When asked where she had gotten her stock, (you can see her shelves are packed with items for sale) she picked up some fabric and recounted how she had gone by local bus from Senegal, across West Africa and on to Cameroon and Chad to buy the fabric in bulk- traveling for days each way to amass inventory that would diversify her stall’s stock of goods.
Digging deeper into her inventory as her story piqued my interest, I learned she had buckets of incenses from Saudi Arabia (which she bought during her recent Muslim Hajj trip) and piles of high quality fabric and clothing from Mali, Burkina Faso and Togo. Noel said she had also once been to China to buy beauty and body products to then resell in this market stall in Kaolack.

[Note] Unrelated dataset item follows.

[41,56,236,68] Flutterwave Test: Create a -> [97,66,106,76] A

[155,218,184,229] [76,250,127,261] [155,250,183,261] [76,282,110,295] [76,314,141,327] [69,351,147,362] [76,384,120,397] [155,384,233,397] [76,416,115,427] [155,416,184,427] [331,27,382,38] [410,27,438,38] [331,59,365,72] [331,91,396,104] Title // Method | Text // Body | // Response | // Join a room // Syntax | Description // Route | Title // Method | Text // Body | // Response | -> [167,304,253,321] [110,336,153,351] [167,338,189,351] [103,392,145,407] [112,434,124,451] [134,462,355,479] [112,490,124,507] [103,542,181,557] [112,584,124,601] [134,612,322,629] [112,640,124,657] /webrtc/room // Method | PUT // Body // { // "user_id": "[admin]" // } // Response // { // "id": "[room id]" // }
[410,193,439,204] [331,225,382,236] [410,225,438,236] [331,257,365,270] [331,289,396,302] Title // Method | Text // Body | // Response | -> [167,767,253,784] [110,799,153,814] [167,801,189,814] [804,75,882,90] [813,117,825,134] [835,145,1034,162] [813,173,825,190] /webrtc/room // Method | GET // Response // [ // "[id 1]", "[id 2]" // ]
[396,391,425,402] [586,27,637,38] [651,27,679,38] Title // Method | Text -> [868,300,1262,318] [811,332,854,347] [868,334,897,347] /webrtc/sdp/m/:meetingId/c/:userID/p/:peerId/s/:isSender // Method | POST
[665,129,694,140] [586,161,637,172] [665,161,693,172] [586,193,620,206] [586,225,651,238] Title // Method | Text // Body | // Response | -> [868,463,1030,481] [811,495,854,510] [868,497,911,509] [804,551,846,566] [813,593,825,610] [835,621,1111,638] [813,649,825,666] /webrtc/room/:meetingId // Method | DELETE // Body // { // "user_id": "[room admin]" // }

Adding up the cost of travel, shipping, and logistics it would take to run this kind of business, and making a rough estimation of the value of her inventory, I realized that the cash flow going through this small market stall was likely in the thousands of dollars.

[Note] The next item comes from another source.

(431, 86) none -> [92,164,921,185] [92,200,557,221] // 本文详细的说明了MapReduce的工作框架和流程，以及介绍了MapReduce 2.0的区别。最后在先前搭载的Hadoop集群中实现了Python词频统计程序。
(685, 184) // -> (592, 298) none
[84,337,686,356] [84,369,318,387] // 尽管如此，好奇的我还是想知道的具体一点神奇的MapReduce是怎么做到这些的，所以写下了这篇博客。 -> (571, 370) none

Yet Noel is financing the growth of her business from an microfinance institution (MFI) like CAURIE which has an average loan size available for local entrepreneurs of just $200. CAURIE is stretched to offer any business loans greater than $1000. Additionally, CAURIE needs all loans to be repaid within six months.
Why is Noel borrowing from CAURIE when she has enough collateral to certainly back a much larger loan from a larger formal bank? When asked why she wasn’t borrowing from a bank, Noel said she actually had gone through the requirements once to take a loan from a formal bank through a special business loan fund specifically for small and medium enterprises. However, the bank was so unprepared to work with small-scale businesses that it actually required 200 Kaolack women to apply together for a single bank business loan- the group ended up with a loan among them of about $58,000 of which for Noel meant business capital of just $500. To make it worse, she said the loan was more expensive than CAURIE and certainly more difficult to apply for.
Noel said she doesn’t save any longer because, “why would I save when I know the money in my account could be making me a 30% profit being used to buy stock in my shop?”
CAURIE is a Senegalese NGO offering start-up capital to rural women micro-entrepreneurs, but is now finding itself as one of the few financial service resources for the region’s rural business sector and for very small scale businesses. Unfortunately, CAURIE is only rarely offered the quantities of loan capital necessary to serve more than the most basic rural business clients with very small amounts of business capital.
This is a lesson on how detached the mainstream financial services sector remains from the population in this community (and many others- and in many other countries besides Senegal) when a woman running a high value and sophisticated commerce business has borrowed and repaid business loans successfully 5 times but still cannot access sufficient business finance to grow apart from the loans of a grassroots village banking program like CAURIE.